In the same year the Hubble Space Telescope was deployed, NASA launched the first of two space shuttle missions dedicated to the study of astronomy and astrophysics. Now, three decades later, the hardware that made up the Astro-1 mission (and its 1995 follow-up, Astro-2) is being recovered, reunited and restored for museum display.
The Astro Restoration Project, a volunteer-run effort supported by commercial sponsors, the U.S. Space & Rocket Center in Huntsville, Alabama and the Smithsonian, is now well underway towards its goal of bringing the STS-35 (and STS-67) mission hardware back to its as-flown condition. Many of the people working on the project are retired NASA employees who configured the payload for its launch.
“In 1985, preparing for Astro-1, I was the one who originally installed those boxes,” Mike Haddad, a former NASA mechanical engineer and member of the restoration project, said in a NASA interview.
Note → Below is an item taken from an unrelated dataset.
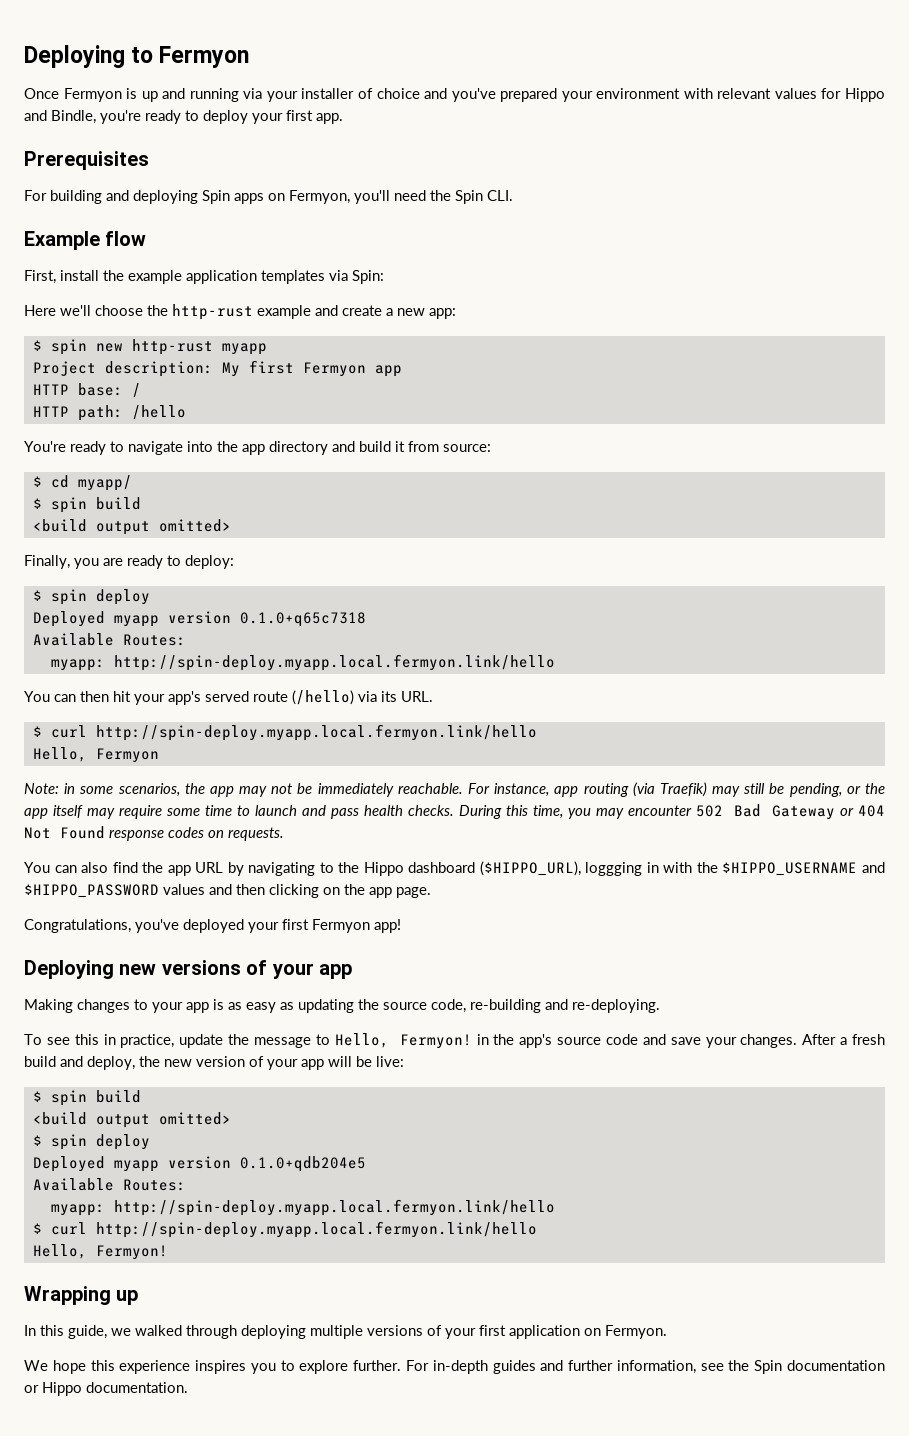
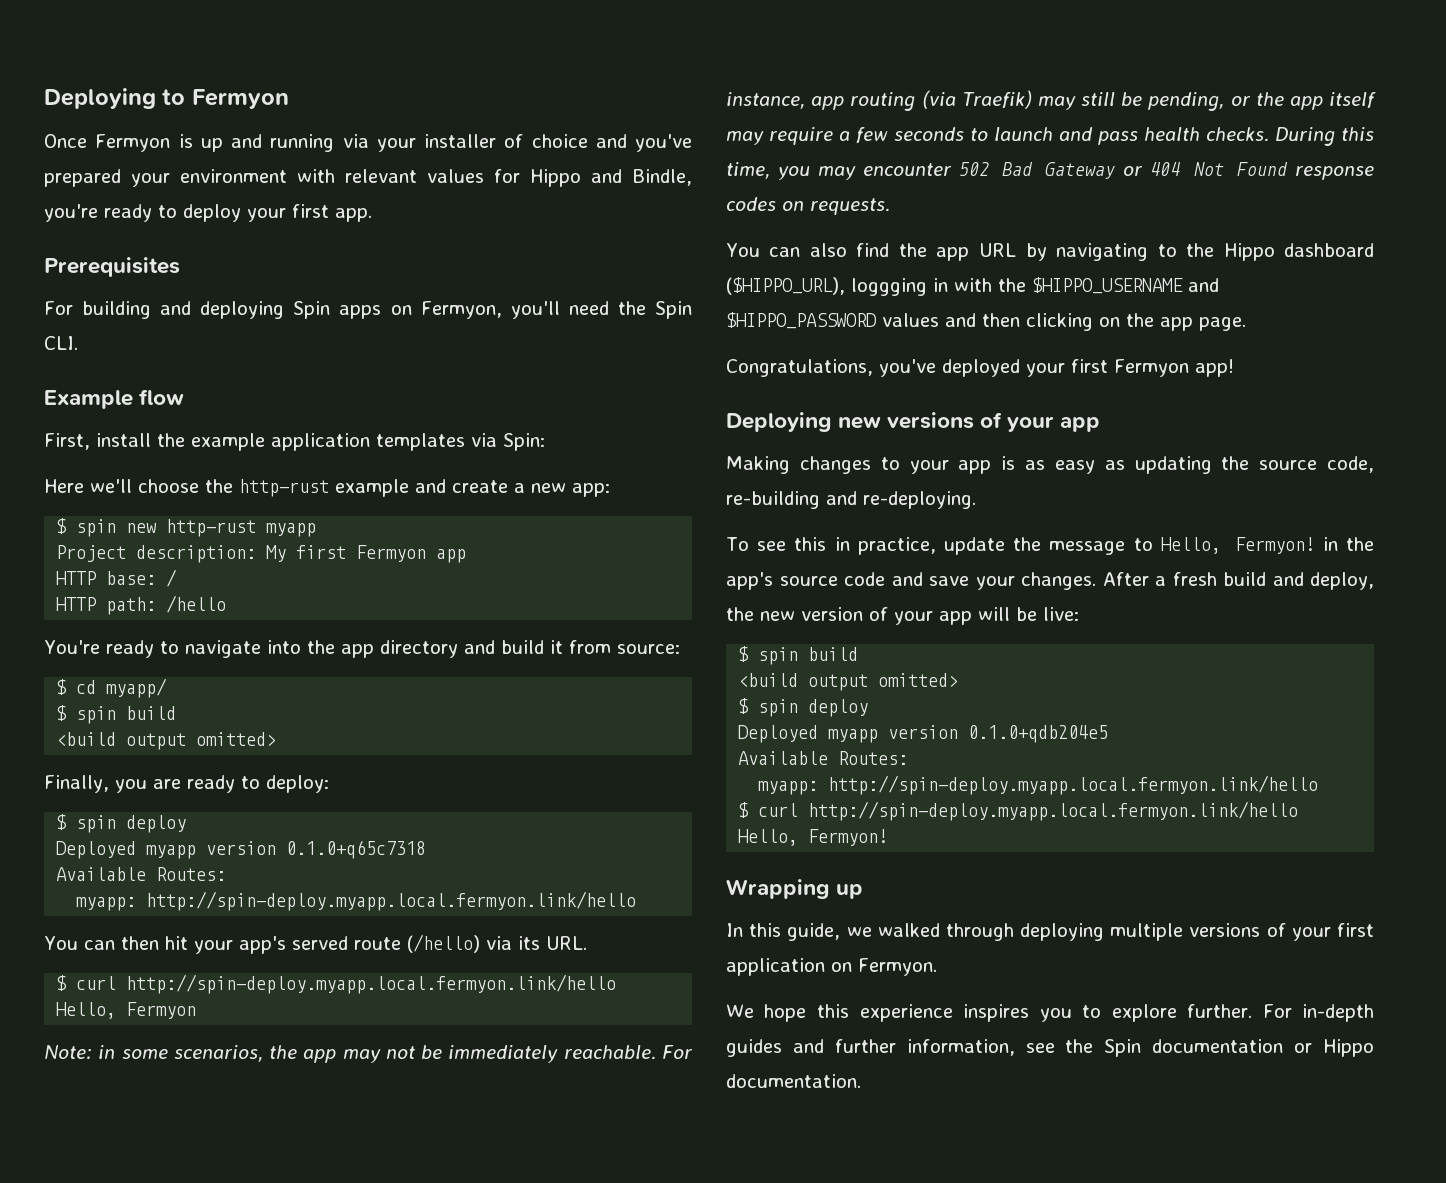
[166,805,232,816] some time -> [839,127,964,143] a few seconds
Haddad was referring to remote acquisition units — the equipment used to send signals from the Astro hardware to the shuttle and then down to Earth.
“Doing the same procedure 35 years later? It was like coming home,” he said.
Piecing it together
Held in the shuttle’s payload bay by two Spacelab pallets that were developed by the European Space Agency (ESA), the Astro payload included three ultraviolet telescopes mounted to an aluminum frame. The assembly was then mounted to a three-axis gimbaled platform, called the Spacelab Instrument Pointing System, which provided the accuracy and stability needed to image astronomical objects.
The Astro Restoration Project has been able to recover 90% of the original hardware.
The three ultraviolet telescopes were sent back to their principal investigators at Johns Hopkins University, University of Wisconsin-Madison and NASA’s Goddard Space Flight Center. The pointing system was claimed by the Smithsonian as part of the collection held by the National Air and Space Museum.
“Typically, when flight hardware is returned to Earth, NASA refits or refurbishes it for other missions, or strips and cannibalizes components for other uses,” Haddad said.
In the case of unique or “mission peculiar” pieces, a lot of it is auctioned off through government surplus sales. Such was the fate of the fourth telescope to fly on Astro-1, the Broad-Band X-Ray Telescope (BBXRT), which as recent as five years ago, was listed for sale on eBay by its owner. (The BBXRT, which only flew once, was mounted on a separate pointing system secured to its own structure in the shuttle‘s payload bay.)
The 8-foot-by-8-foot (2.4-by-2.4-m), 3,000-pound (1,360-kg) aluminum frame, or cruciform, was found by happenstance in a North Alabama auction yard. Similarly, the optical sensor package that helped fix the telescopes on the same observation point in space was discovered in a scrapyard in Titusville, Florida.
“It was still in its original shipping box,” said Scott Vangen, the restoration project’s lead and an alternate payload specialist for the Astro-2 mission.
Although recovered, the cruciform was in poor shape. Using a work area provided by the U.S. Space & Rocket Center, dozens of civil service and contractor volunteers worked at stripping off rotted insulation blankets, gently cleaning parts with toothbrushes and pressure-washing others.
The team also received help in manufacturing replacement brackets and other small elements from the students in NASA’s HUNCH (High schools United with NASA to Create Hardware) program, which teaches practical hardware design and fabrication techniques at more than 200 schools nationwide.
Also aiding in the restoration was a mission procedures log, which was sourced from the estate of former Astro engineer. The log identified hundreds of detailed drawings and schematics that broke down every component, which were then able to be found, scanned and provided to the project team by Marshall Space Flight Center archivists.
“Preserving the hardware is somewhat academic if you don’t have the documentation,” Vangen said. “We needed the original drawings to put the pieces back together again.”
After a four-month effort, “phase one” of the restoration project was completed and the restored cruciform went on display at the U.S. Space & Rocket Center in April.
The next phase will be to reinstall the restored optical sensor package and the first of the three telescopes, the Wisconsin Ultraviolet Photo Polarimeter Experiment, which are slated to be reunited with the cruciform this fall. They will then be joined by the remaining two ultraviolet telescopes to complete the display.
The restored Astro cruciform will be displayed by the U.S. Space & Rocket Center through at least 2023, until the Smithsonian is ready to exhibit it with its Spacelab components — including the pointing system and pallets — at the National Air and Space Museum’s Steven F. Udvar-Hazy Center in northern Virginia.
“Free-flying payloads and deployables such as Hubble rewrote the science books, but they’ll never come back to Earth, never stand on display as examples of what we can achieve,” said Vangen. “With Astro, our grandchildren and great-grandchildren will be able to touch hardware that flew to space and into the history books.”